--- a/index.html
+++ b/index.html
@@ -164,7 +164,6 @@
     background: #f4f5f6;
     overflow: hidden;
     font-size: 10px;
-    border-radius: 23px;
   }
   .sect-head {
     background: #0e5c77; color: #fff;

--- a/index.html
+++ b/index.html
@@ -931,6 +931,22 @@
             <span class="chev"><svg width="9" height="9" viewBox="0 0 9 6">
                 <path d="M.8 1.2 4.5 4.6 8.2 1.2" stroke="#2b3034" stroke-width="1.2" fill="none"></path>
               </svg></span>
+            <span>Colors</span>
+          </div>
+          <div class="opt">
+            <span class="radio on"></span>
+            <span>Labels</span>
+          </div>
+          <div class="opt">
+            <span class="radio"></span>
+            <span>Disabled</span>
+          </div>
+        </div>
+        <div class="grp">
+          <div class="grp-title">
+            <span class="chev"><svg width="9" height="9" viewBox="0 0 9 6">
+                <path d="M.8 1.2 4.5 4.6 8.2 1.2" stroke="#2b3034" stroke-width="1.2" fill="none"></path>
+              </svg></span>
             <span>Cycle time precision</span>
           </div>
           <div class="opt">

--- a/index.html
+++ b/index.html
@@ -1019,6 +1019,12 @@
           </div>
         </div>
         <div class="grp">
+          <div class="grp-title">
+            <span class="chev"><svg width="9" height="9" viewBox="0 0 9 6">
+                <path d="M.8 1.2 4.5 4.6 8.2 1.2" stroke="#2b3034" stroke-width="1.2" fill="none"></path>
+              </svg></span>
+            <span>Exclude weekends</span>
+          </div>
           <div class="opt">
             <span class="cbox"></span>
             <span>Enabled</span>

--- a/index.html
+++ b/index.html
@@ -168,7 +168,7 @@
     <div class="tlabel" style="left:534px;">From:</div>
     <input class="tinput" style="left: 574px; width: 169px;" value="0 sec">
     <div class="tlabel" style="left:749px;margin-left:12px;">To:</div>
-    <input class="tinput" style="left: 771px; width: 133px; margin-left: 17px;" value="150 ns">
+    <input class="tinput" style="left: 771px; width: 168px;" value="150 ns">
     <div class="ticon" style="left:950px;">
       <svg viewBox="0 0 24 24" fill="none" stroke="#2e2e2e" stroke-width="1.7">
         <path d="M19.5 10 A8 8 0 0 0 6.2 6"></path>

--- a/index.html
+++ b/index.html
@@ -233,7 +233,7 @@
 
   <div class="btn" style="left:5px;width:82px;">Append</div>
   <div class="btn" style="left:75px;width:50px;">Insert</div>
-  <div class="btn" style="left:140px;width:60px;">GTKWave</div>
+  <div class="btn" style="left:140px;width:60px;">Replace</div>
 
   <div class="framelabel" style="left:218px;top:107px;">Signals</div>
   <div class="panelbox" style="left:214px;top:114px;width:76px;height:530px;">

───

▶ _EXERCISE DIRECTIONS_
Which lines of the material above hold the string "tinput"? Pull them out.

▶ _SOLUTION TO THIS PROBLEM_
     <input class="tinput" style="left: 574px; width: 169px;" value="0 sec">
-    <input class="tinput" style="left: 771px; width: 133px; margin-left: 17px;" value="150 ns">
+    <input class="tinput" style="left: 771px; width: 168px;" value="150 ns">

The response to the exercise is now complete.